If you have Excel 2011 I think only Tinbendr code will work for you.

----------


## Kenneth Hobson

What is Excel 2011?  There is a 2010 and a 2013 version.  Did I miss something?

When you code in the Visual Basic Editor (VBE), always Compile your code before you run it.  This will capture some issues.  I use it so often I added it to the VBE toolbar.  I use Option Explicit as the first line of code.  This also can help you while you code if you have the option set to Require Variable Declaration.

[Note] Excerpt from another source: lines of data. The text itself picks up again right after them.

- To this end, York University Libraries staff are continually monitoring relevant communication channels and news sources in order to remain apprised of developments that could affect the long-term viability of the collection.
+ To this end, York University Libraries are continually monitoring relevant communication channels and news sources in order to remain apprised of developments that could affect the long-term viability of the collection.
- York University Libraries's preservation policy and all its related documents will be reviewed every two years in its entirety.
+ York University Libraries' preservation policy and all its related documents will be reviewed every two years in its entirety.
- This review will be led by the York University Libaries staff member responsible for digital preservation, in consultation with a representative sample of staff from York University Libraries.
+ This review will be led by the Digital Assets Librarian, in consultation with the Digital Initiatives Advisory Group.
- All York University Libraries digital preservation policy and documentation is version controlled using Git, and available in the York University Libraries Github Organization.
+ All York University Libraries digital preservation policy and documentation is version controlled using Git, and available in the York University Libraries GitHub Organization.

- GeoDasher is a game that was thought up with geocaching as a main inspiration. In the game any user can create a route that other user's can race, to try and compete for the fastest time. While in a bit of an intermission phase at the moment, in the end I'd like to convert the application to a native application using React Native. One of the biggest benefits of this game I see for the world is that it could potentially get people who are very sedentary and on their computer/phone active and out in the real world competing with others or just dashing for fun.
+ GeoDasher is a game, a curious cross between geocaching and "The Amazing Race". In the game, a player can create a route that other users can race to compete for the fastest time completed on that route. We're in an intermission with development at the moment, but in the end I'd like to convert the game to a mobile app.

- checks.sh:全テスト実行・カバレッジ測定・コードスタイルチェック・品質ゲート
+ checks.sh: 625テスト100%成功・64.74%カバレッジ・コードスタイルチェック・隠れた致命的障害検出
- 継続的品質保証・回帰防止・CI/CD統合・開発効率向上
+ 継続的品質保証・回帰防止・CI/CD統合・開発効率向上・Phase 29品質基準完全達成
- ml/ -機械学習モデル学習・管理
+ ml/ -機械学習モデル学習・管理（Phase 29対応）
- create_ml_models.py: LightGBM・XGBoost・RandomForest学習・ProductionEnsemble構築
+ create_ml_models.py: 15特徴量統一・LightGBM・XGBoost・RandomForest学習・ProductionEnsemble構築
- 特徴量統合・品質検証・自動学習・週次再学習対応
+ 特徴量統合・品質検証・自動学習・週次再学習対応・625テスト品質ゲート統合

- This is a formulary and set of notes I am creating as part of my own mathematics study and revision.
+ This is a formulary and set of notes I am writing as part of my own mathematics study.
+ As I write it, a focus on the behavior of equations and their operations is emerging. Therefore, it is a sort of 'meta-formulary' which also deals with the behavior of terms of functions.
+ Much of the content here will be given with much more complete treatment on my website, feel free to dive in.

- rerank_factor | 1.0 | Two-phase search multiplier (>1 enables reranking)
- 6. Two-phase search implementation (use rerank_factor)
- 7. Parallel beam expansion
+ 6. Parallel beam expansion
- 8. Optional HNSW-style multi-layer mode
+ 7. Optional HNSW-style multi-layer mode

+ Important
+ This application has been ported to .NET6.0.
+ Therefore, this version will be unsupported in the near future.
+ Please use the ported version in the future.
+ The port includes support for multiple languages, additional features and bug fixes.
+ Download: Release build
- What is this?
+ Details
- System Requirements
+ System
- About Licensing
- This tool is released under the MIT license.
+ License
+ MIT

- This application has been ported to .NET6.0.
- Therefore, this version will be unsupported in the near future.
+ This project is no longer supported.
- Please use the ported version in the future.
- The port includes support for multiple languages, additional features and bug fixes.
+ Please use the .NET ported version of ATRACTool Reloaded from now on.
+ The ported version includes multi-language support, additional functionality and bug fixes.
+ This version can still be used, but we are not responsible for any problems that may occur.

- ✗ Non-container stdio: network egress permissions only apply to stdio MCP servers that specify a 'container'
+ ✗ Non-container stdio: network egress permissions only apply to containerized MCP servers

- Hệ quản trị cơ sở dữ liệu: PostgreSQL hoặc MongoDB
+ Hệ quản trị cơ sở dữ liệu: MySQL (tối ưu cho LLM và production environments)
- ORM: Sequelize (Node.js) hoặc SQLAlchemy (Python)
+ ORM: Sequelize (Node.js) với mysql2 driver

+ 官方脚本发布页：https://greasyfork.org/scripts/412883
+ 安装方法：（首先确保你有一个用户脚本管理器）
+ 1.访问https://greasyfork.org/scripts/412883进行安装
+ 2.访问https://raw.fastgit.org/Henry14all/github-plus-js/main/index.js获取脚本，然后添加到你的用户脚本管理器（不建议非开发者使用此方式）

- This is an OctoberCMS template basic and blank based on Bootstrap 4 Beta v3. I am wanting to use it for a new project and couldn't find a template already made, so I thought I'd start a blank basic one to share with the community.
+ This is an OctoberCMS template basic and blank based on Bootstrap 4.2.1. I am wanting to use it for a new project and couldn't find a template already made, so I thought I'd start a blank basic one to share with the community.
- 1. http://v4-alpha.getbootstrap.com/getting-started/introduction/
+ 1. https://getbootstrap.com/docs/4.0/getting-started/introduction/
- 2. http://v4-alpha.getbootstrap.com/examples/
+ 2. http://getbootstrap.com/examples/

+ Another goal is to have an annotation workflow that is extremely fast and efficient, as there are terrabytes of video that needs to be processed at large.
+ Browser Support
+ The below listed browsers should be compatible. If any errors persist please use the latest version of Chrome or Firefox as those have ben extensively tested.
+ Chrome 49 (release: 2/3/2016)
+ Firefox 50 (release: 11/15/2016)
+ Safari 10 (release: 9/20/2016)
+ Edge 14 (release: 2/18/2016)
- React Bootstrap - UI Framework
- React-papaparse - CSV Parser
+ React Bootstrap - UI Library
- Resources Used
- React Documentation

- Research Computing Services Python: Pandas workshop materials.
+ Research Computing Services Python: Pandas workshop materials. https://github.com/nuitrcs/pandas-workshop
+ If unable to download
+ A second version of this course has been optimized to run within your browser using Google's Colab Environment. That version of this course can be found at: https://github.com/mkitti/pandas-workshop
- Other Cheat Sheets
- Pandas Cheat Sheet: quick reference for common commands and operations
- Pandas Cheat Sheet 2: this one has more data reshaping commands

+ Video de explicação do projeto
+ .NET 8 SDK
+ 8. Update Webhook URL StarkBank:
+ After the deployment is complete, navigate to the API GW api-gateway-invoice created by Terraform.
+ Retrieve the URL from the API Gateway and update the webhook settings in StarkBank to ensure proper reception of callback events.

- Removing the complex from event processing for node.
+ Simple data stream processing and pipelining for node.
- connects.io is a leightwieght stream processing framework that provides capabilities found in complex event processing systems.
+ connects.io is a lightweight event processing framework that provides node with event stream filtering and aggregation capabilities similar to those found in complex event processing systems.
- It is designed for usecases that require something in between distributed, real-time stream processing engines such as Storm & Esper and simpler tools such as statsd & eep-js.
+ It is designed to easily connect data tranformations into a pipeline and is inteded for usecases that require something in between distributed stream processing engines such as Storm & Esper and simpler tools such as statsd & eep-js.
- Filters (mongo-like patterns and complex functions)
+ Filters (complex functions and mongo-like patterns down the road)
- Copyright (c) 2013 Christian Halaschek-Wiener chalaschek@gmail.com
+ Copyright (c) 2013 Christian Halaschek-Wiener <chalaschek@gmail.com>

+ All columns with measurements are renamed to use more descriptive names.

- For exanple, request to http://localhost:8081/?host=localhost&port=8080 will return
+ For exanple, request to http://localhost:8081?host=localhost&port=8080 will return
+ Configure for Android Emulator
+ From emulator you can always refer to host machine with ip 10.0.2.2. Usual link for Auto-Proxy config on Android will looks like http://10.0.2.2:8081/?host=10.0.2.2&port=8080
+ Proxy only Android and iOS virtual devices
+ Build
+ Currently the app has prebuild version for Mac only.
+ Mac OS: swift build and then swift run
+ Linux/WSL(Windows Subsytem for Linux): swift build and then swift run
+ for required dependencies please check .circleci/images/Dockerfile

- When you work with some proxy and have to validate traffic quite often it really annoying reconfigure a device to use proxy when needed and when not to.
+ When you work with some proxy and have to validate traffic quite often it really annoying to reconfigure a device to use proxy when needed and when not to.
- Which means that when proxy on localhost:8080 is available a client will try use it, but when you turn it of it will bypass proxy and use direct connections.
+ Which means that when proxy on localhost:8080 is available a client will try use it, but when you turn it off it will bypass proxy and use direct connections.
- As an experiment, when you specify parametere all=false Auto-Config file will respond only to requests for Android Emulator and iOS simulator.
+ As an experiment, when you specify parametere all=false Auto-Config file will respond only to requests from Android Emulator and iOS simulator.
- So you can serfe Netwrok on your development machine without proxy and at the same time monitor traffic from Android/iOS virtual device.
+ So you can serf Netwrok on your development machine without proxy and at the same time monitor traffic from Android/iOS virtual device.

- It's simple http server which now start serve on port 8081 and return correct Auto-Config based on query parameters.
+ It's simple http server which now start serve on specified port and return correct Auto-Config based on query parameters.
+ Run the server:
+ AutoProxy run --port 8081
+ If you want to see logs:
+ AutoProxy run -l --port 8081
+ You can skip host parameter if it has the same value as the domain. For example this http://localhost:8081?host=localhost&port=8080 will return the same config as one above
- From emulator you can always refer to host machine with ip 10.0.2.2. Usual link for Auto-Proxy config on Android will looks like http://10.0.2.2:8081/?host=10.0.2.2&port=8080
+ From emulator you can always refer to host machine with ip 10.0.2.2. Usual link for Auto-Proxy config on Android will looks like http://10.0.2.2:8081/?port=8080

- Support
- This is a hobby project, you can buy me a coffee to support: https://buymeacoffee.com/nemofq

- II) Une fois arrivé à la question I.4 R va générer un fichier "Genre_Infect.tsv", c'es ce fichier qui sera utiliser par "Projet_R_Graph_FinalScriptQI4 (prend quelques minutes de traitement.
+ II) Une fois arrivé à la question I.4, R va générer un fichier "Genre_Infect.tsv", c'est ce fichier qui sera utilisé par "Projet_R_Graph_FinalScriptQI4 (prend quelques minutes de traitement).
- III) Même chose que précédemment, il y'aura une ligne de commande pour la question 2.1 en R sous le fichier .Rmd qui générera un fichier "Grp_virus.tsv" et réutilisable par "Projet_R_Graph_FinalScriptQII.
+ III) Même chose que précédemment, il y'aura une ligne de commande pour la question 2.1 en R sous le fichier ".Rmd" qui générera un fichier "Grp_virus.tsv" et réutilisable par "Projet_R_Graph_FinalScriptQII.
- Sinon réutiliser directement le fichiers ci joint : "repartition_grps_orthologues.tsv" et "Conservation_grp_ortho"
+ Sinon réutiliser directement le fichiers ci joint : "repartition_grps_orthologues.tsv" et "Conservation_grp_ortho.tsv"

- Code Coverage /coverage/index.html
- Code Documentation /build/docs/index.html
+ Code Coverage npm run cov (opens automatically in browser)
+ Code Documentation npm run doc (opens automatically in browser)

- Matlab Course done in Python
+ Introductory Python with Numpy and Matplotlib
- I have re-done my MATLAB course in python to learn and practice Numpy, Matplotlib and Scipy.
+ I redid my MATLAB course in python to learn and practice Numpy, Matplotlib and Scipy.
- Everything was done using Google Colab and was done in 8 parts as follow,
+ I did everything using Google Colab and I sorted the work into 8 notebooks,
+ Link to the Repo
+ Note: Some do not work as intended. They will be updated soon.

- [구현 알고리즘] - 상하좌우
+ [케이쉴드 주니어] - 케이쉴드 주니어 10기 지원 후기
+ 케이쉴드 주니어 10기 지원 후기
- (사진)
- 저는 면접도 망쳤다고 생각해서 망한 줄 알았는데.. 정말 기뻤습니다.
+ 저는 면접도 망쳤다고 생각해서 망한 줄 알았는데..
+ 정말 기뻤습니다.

As commented in my code, the dictionary object method that I used referenced the Microsoft Scripting Object.  This makes intellisense work.  You can choose to set the reference by the menu Tools > References as commented in my code or modify the macro to use late binding which does not require setting the object.  That is easily done by commenting out two lines of code and uncommenting the other two.  I explained this in my comments in the code.

I did not know which of the 3 combobox control methods you were using.  I used an activex control on a sheet.  For a userform combobox control, I would fill the combobox in the event that Tinbendr used as shown below.  Typically, one would put the two functions into a Module for public use.  

You put code after End Sub?  Without seeing your code, I don't know what you mean.  While I could post an example workbook, it is best for you to post an example workbook so that we can best help you.  

Obviously, you need to change the Set r line of code to suit your sheet and data range.  I used the activesheet's range of C3 to the last value in column C.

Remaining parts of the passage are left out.